[Web page revision data]
---+---

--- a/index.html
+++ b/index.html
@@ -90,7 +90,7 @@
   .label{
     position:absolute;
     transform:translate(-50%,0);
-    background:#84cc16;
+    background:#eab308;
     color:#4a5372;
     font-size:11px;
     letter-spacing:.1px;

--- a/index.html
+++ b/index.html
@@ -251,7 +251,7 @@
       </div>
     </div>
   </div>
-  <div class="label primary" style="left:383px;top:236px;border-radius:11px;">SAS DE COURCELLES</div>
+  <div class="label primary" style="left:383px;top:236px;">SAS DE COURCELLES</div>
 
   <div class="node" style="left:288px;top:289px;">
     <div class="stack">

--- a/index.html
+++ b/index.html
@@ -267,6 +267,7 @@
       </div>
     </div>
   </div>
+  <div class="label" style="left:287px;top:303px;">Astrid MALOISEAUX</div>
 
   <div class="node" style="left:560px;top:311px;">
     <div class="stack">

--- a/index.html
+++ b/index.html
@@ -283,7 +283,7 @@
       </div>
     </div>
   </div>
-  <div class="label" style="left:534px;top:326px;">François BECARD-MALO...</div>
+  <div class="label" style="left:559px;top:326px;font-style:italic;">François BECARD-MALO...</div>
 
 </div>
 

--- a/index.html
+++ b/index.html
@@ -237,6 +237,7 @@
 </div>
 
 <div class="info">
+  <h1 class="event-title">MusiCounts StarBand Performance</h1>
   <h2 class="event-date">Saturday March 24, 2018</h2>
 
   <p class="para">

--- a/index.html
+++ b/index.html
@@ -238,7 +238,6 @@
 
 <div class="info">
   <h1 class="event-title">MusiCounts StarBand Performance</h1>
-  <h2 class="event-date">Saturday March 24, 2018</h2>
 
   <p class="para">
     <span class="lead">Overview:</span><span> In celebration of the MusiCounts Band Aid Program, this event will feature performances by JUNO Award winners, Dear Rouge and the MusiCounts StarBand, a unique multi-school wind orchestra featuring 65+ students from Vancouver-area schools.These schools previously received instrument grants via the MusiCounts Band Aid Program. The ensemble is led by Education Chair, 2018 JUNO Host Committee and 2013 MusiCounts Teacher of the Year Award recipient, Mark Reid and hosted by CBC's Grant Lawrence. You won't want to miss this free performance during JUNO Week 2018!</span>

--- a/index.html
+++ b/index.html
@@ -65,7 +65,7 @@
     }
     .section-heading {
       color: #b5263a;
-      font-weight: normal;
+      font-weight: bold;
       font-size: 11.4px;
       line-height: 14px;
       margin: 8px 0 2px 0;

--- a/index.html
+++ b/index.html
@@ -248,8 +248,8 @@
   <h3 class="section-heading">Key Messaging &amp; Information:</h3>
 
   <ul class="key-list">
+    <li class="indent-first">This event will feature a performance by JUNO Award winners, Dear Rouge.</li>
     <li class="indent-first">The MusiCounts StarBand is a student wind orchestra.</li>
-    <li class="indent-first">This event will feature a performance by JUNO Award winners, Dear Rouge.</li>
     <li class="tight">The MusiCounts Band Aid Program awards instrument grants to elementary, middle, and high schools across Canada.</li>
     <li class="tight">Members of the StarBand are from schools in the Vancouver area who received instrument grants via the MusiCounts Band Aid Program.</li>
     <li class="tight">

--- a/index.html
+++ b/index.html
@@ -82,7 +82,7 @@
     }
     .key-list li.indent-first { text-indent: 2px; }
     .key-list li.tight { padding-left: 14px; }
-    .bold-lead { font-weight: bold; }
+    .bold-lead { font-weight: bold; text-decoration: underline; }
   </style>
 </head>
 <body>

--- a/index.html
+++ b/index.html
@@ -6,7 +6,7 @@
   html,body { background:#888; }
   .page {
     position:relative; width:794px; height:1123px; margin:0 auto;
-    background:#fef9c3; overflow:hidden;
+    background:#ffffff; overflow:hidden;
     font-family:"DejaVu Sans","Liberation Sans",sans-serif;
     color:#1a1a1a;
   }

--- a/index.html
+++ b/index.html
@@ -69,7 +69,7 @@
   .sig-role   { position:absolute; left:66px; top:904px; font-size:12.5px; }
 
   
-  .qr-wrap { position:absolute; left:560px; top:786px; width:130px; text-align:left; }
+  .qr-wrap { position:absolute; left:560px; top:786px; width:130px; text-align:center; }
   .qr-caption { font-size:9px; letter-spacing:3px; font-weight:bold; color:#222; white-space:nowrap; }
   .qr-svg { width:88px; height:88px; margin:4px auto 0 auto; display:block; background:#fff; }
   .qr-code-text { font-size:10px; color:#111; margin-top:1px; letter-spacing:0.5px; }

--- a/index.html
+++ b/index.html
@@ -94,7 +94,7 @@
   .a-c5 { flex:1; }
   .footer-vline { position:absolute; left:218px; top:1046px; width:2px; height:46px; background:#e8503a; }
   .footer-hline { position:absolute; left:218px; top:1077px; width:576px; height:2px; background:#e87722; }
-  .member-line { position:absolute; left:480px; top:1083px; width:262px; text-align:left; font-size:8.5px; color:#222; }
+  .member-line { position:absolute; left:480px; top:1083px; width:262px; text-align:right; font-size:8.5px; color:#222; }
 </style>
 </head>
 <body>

---+---

### Brief
Reproduce every entry above so that each one matches its source exactly.

### Solved exercise
--- a/index.html
+++ b/index.html
@@ -90,7 +90,7 @@
   .label{
     position:absolute;
     transform:translate(-50%,0);
-    background:#84cc16;
+    background:#eab308;
     color:#4a5372;
     font-size:11px;
     letter-spacing:.1px;

--- a/index.html
+++ b/index.html
@@ -251,7 +251,7 @@
       </div>
     </div>
   </div>
-  <div class="label primary" style="left:383px;top:236px;border-radius:11px;">SAS DE COURCELLES</div>
+  <div class="label primary" style="left:383px;top:236px;">SAS DE COURCELLES</div>
 
   <div class="node" style="left:288px;top:289px;">
     <div class="stack">

--- a/index.html
+++ b/index.html
@@ -267,6 +267,7 @@
       </div>
     </div>
   </div>
+  <div class="label" style="left:287px;top:303px;">Astrid MALOISEAUX</div>
 
   <div class="node" style="left:560px;top:311px;">
     <div class="stack">

--- a/index.html
+++ b/index.html
@@ -283,7 +283,7 @@
       </div>
     </div>
   </div>
-  <div class="label" style="left:534px;top:326px;">François BECARD-MALO...</div>
+  <div class="label" style="left:559px;top:326px;font-style:italic;">François BECARD-MALO...</div>
 
 </div>
 

--- a/index.html
+++ b/index.html
@@ -237,6 +237,7 @@
 </div>
 
 <div class="info">
+  <h1 class="event-title">MusiCounts StarBand Performance</h1>
   <h2 class="event-date">Saturday March 24, 2018</h2>
 
   <p class="para">

--- a/index.html
+++ b/index.html
@@ -238,7 +238,6 @@
 
 <div class="info">
   <h1 class="event-title">MusiCounts StarBand Performance</h1>
-  <h2 class="event-date">Saturday March 24, 2018</h2>
 
   <p class="para">
     <span class="lead">Overview:</span><span> In celebration of the MusiCounts Band Aid Program, this event will feature performances by JUNO Award winners, Dear Rouge and the MusiCounts StarBand, a unique multi-school wind orchestra featuring 65+ students from Vancouver-area schools.These schools previously received instrument grants via the MusiCounts Band Aid Program. The ensemble is led by Education Chair, 2018 JUNO Host Committee and 2013 MusiCounts Teacher of the Year Award recipient, Mark Reid and hosted by CBC's Grant Lawrence. You won't want to miss this free performance during JUNO Week 2018!</span>

--- a/index.html
+++ b/index.html
@@ -65,7 +65,7 @@
     }
     .section-heading {
       color: #b5263a;
-      font-weight: normal;
+      font-weight: bold;
       font-size: 11.4px;
       line-height: 14px;
       margin: 8px 0 2px 0;

--- a/index.html
+++ b/index.html
@@ -248,8 +248,8 @@
   <h3 class="section-heading">Key Messaging &amp; Information:</h3>
 
   <ul class="key-list">
+    <li class="indent-first">This event will feature a performance by JUNO Award winners, Dear Rouge.</li>
     <li class="indent-first">The MusiCounts StarBand is a student wind orchestra.</li>
-    <li class="indent-first">This event will feature a performance by JUNO Award winners, Dear Rouge.</li>
     <li class="tight">The MusiCounts Band Aid Program awards instrument grants to elementary, middle, and high schools across Canada.</li>
     <li class="tight">Members of the StarBand are from schools in the Vancouver area who received instrument grants via the MusiCounts Band Aid Program.</li>
     <li class="tight">

--- a/index.html
+++ b/index.html
@@ -82,7 +82,7 @@
     }
     .key-list li.indent-first { text-indent: 2px; }
     .key-list li.tight { padding-left: 14px; }
-    .bold-lead { font-weight: bold; }
+    .bold-lead { font-weight: bold; text-decoration: underline; }
   </style>
 </head>
 <body>

--- a/index.html
+++ b/index.html
@@ -6,7 +6,7 @@
   html,body { background:#888; }
   .page {
     position:relative; width:794px; height:1123px; margin:0 auto;
-    background:#fef9c3; overflow:hidden;
+    background:#ffffff; overflow:hidden;
     font-family:"DejaVu Sans","Liberation Sans",sans-serif;
     color:#1a1a1a;
   }

--- a/index.html
+++ b/index.html
@@ -69,7 +69,7 @@
   .sig-role   { position:absolute; left:66px; top:904px; font-size:12.5px; }
 
   
-  .qr-wrap { position:absolute; left:560px; top:786px; width:130px; text-align:left; }
+  .qr-wrap { position:absolute; left:560px; top:786px; width:130px; text-align:center; }
   .qr-caption { font-size:9px; letter-spacing:3px; font-weight:bold; color:#222; white-space:nowrap; }
   .qr-svg { width:88px; height:88px; margin:4px auto 0 auto; display:block; background:#fff; }
   .qr-code-text { font-size:10px; color:#111; margin-top:1px; letter-spacing:0.5px; }

--- a/index.html
+++ b/index.html
@@ -94,7 +94,7 @@
   .a-c5 { flex:1; }
   .footer-vline { position:absolute; left:218px; top:1046px; width:2px; height:46px; background:#e8503a; }
   .footer-hline { position:absolute; left:218px; top:1077px; width:576px; height:2px; background:#e87722; }
-  .member-line { position:absolute; left:480px; top:1083px; width:262px; text-align:left; font-size:8.5px; color:#222; }
+  .member-line { position:absolute; left:480px; top:1083px; width:262px; text-align:right; font-size:8.5px; color:#222; }
 </style>
 </head>
 <body>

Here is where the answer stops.